For the remainder to be 3 when divided by 16, must follow the equation:
3+16*n (n is integer)
n=0 -> 3
n=1 -> 19

Whats in biggest n, that the result of the equation is smaller than 1.000 (inclusive)?
Let the +3 aside for a bit..

16*10 = 160
16*20 = 320
16*40 = 640
16*60 = 640+320 = 960
16*61 = 976
16*62 = 992 (enough) + 3 = 995 (last number that follows the equation)

Answer: 62 + (n = 0) option = 63 possibilities

What you guys think?

vitorcbarbieri

I think you found an approach with a smart pattern that works! It is a bit similar to mine, above.

I do not think your approach is "brute force" except maybe in one place where, had the upper limit of the range been an ugly number, you might have been calculating for awhile.

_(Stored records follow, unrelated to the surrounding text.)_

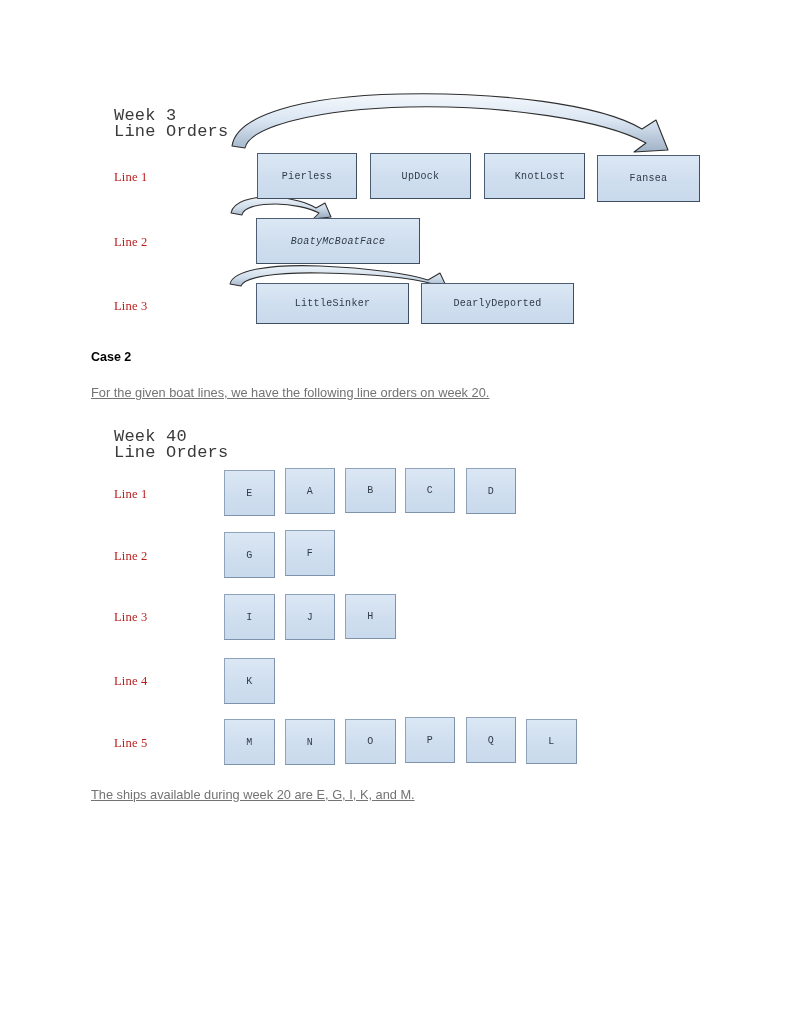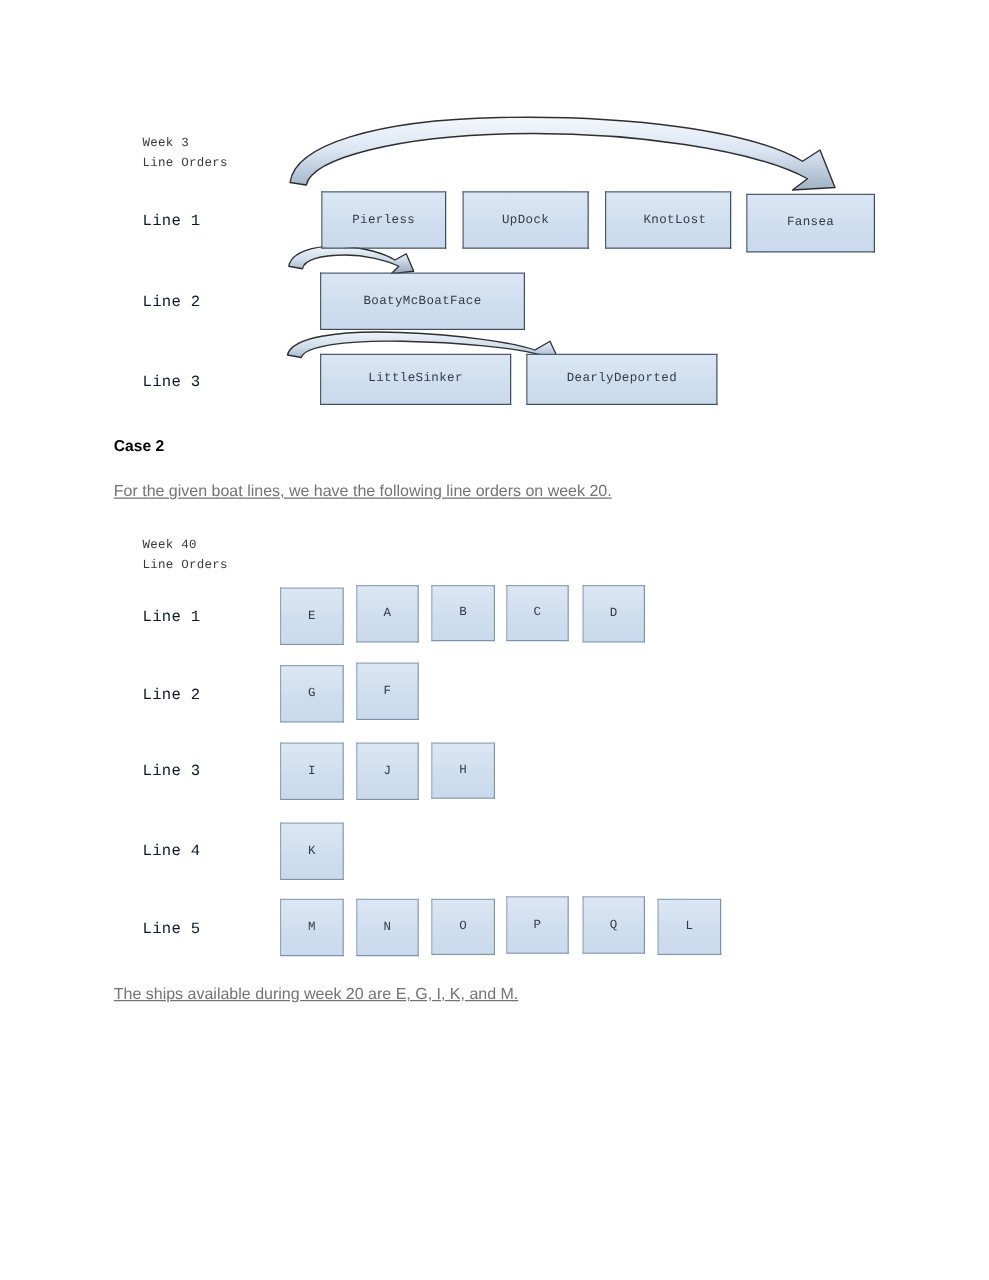"Week 3" .diag-title { font-size: 10px -> 17px }
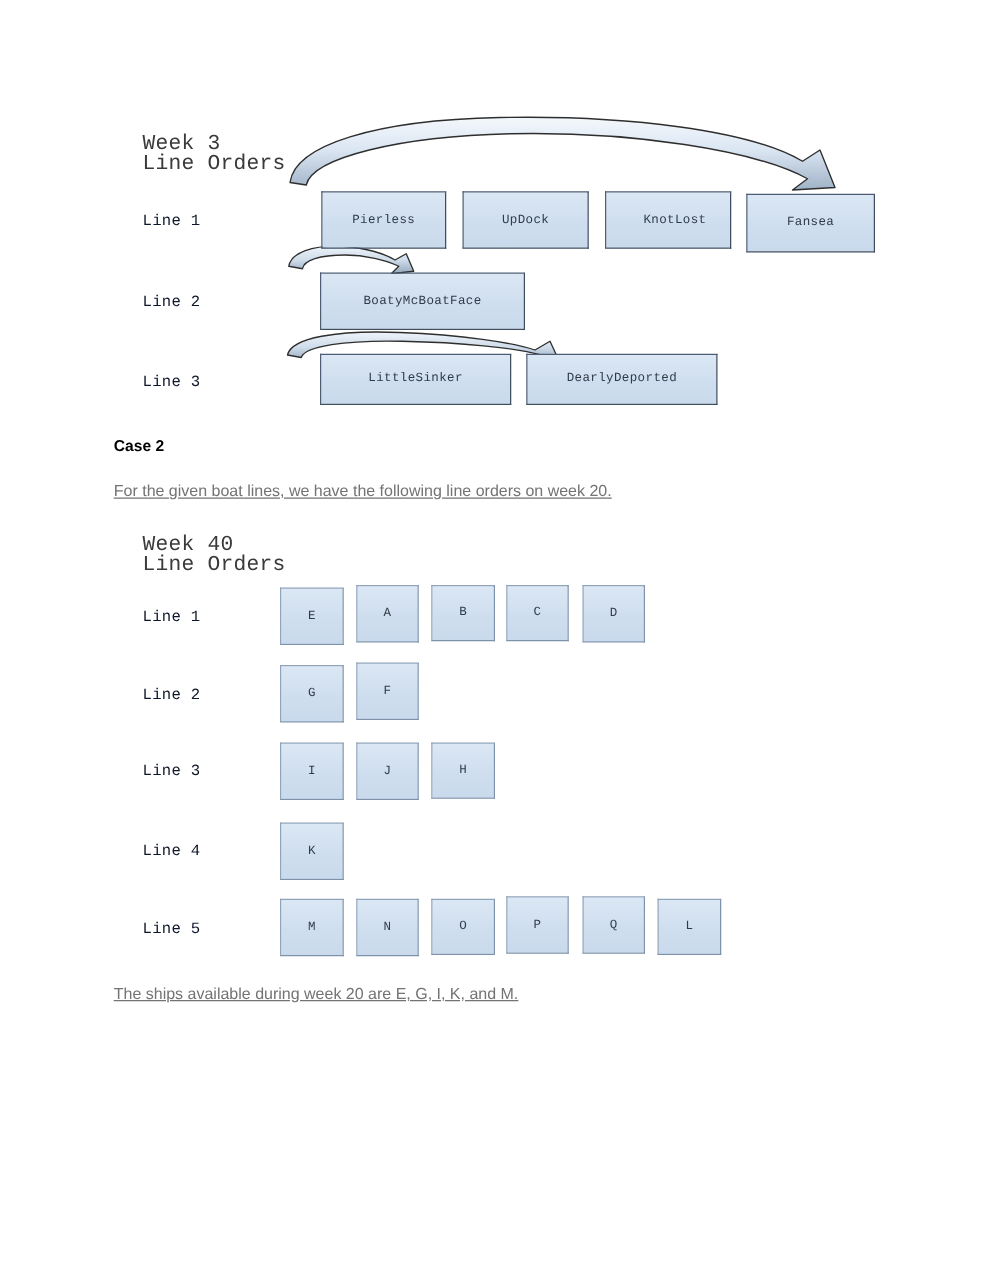"Line 1" .line-label { color: #0f172a -> #b91c1c; font-family: Liberation Mono, monospace -> Liberation Serif, serif }
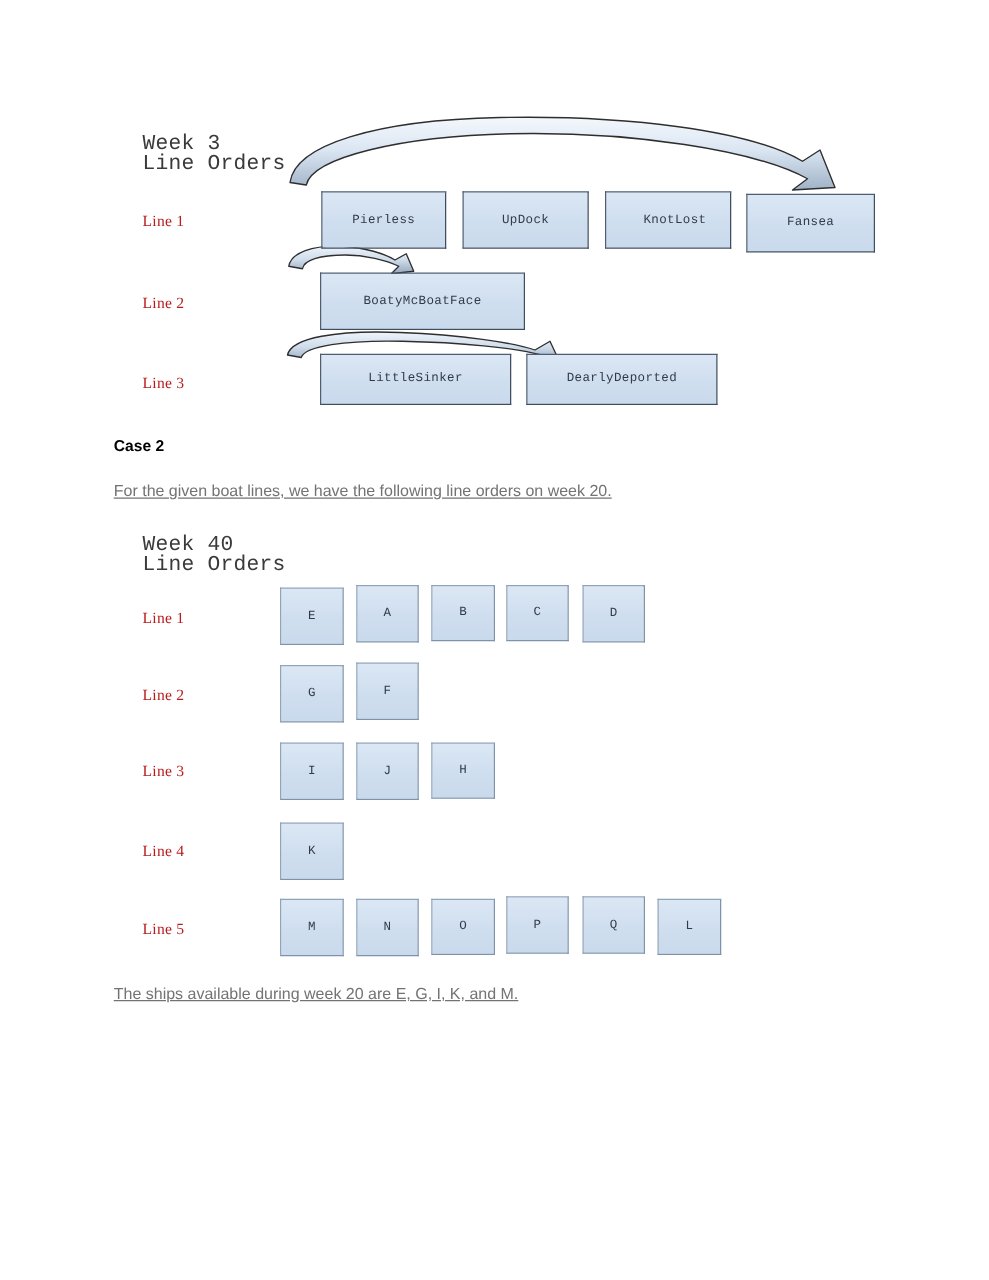"BoatyMcBoatFace" div.obox { font-style: none -> italic }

I didn't use round multiples of 10, times 16, to "multiply up" to the highest term. Maybe that is faster. It is certainly smart. Next time, if numbers aren't bad, I'll try your way. Just one tiny cautionary thought . . .

If you were to get some heinous number, say 173,619, as the last of the range, you might be multiplying for awhile, even if you used thousands, hundreds, and then tens. In a case such as that, to find multiples, you may want to try the reverse: divide the heinous number by the multiple to get the greatest number that "n" in 16n can be.

In other words: to find the highest multiple of 16 close to but less than 1,000: divide 1000 by 16 to get 62.xx.

It's 62.5, but I didn't calculate that. The second I saw I had a decimal coming, I just noted the .xx. Then I took the integer, 62, and multiplied by 16 to give me that highest value, 992. Added 3. Done on that front (very similar to your conclusion). If this cautionary thought seems dumb, of course, ignore it.

In any event, nice work! Glad you posted. Kudos.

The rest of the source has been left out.